Setor Agrícola Enfrenta Desafios em 2025
As exportações do agronegócio no Rio Grande do Sul apresentaram uma significativa retração em 2025. Segundo dados divulgados pela Federação da Agricultura do Rio Grande do Sul (Farsul), o total exportado atingiu 15,089 bilhões de dólares, representando uma queda de 4,1% em comparação aos 15,731 bilhões de dólares registrados em 2024. No que diz respeito ao volume, foram embarcadas 24,4435 milhões de toneladas em 2025, contra 22,996 milhões no ano anterior, resultando em uma diminuição de 5,9%.
A entidade atribui essa queda tanto no valor quanto no volume das exportações principalmente à baixa oferta de soja em grão, que foi fortemente impactada pela estiagem que assolou o estado. Em 2025, foram embarcadas 12,532 milhões de toneladas de soja, uma redução de 14% em relação às 14,532 milhões de toneladas exportadas em 2024. “A soja enfrentou uma forte volatilidade ao longo do ano, com os efeitos da estiagem sendo percebidos já em maio. Apesar de um desempenho positivo nas exportações para a China em agosto, a situação não se estabilizou no restante do ano”, destacou a Farsul em comunicado.
Setor de Carnes: Desafios e Oportunidades
O segmento de carnes também enfrentou dificuldades em 2025, principalmente devido a “choques sanitários e logísticos”. A venda de carne de frango para o mercado chinês foi suspensa em maio, devido a um surto da doença de Newcastle, o que afetou também suas vendas no Oriente Médio, agravadas pela gripe aviária. No entanto, no segundo semestre, o setor começou a mostrar sinais de recuperação, conseguindo expandir seus mercados para os Emirados Árabes Unidos, Japão e Filipinas. Embora tenham ocorrido atrasos nos embarques em novembro, o mês de dezembro trouxe resultados positivos, com uma recuperação nas exportações para o Oriente Médio e a Europa.

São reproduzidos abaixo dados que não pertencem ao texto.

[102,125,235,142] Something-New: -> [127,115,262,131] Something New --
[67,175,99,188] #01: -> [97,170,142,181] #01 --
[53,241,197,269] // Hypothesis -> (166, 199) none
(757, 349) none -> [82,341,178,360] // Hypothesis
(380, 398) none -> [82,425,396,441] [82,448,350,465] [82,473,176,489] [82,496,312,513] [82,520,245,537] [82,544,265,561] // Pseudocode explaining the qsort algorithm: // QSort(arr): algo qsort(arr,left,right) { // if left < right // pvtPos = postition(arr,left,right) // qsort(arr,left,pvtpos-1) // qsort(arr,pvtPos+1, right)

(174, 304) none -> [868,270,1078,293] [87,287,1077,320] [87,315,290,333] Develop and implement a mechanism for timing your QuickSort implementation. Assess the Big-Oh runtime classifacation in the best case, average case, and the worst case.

As Filipinas se estabeleceram como um importante parceiro comercial para a carne suína, representando, em outubro, 50% do valor e do volume exportado da proteína. Essa aliança propiciou um desempenho favorável para o setor, apesar da diminuição das vendas para a China. Por sua vez, a carne bovina destacou-se como um dos pilares do agronegócio ao longo do ano. A China manteve-se como o maior comprador durante a maior parte de 2025, mas houve crescimento nas vendas para as Filipinas e o Reino Unido. Contudo, o setor sofreu com tarifas aplicadas pelos Estados Unidos, embora isso tenha sido parcialmente compensado pelo aumento nas vendas para o México e o Canadá. Em dezembro, as comparações com o mesmo mês de 2024 mostraram um desempenho excepcional, com crescimentos de 131% em valor e 108% em volume.

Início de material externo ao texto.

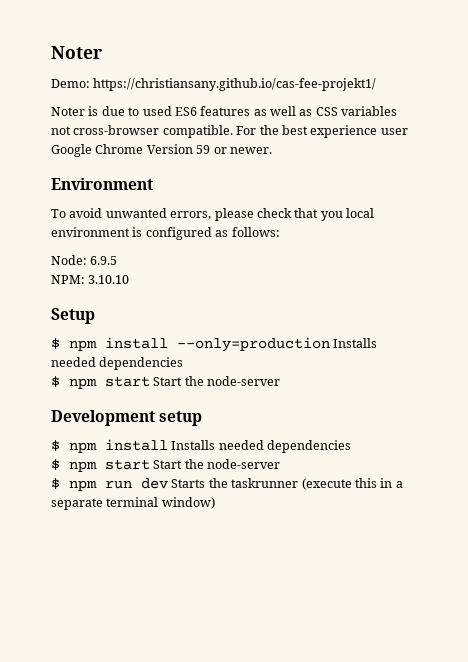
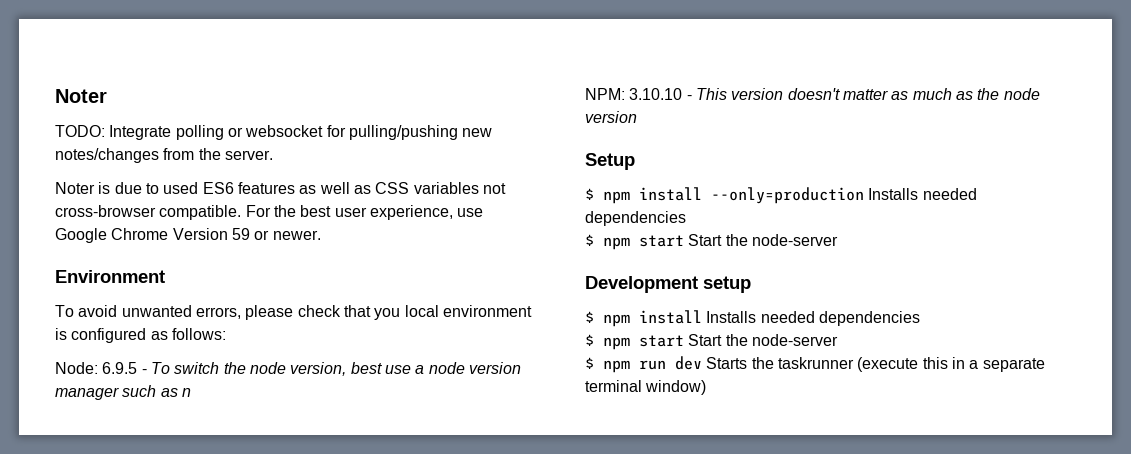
[51,78,377,91] Demo: https://christiansany.github.io/cas-fee-projekt1/ -> [55,125,493,140] [55,148,273,163] TODO: Integrate polling or websocket for pulling/pushing new notes/changes from the server.
[310,125,408,138] experience user -> [334,205,484,220] user experience, use
[51,275,130,284] // NPM: 3.10.10 -> [141,362,521,376] [55,385,191,400] [585,88,1040,100] [585,111,637,123] - To switch the node version, best use a node version manager such as n // NPM: 3.10.10 - This version doesn't matter as much as the node version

Desempenho das Exportações de Arroz e Outros Produtos
O arroz, apesar de um ano com oscilações na oferta, encerrou 2025 com resultados positivos nas exportações, totalizando 1,586 milhão de toneladas. O mês de dezembro, em particular, registrou um aumento expressivo de 89% no volume exportado. O setor do fumo e seus derivados também enfrentaram um ano desafiador, com quedas acentuadas nas exportações no terceiro trimestre para alguns países europeus e vendas zeradas para o Egito em novembro, impactando em cerca de 107 milhões de dólares. Entretanto, as vendas para a Europa ajudaram a amenizar os efeitos negativos, e o desempenho em dezembro foi satisfatório.
Desafios nos Negócios com os Estados Unidos
A guerra comercial com os Estados Unidos trouxe desafios adicionais. Na comparação entre dezembro de 2024 e dezembro de 2025, o valor das exportações para o país caiu 30%, mesmo com um aumento de 29% no volume, revelando uma diminuição nas margens devido às tarifas impostas.
Em dezembro, a Ásia, excluindo o Oriente Médio, permaneceu como o principal destino das exportações do agronegócio gaúcho, somando 763 milhões de dólares e 1,23 milhão de toneladas. A Europa ficou em segundo lugar, com 286 milhões de dólares, sendo 227 milhões destinados à União Europeia. A África também se destacou, totalizando 99 milhões de dólares. Em termos de países, a China liderou, com exportações de 448 milhões de dólares e uma participação de 31% no valor. A Bélgica ocupou a segunda posição com 4%, seguida pelos Países Baixos (3,8%), Bangladesh (3,7%), Vietnã (3,5%) e Filipinas (3,5%).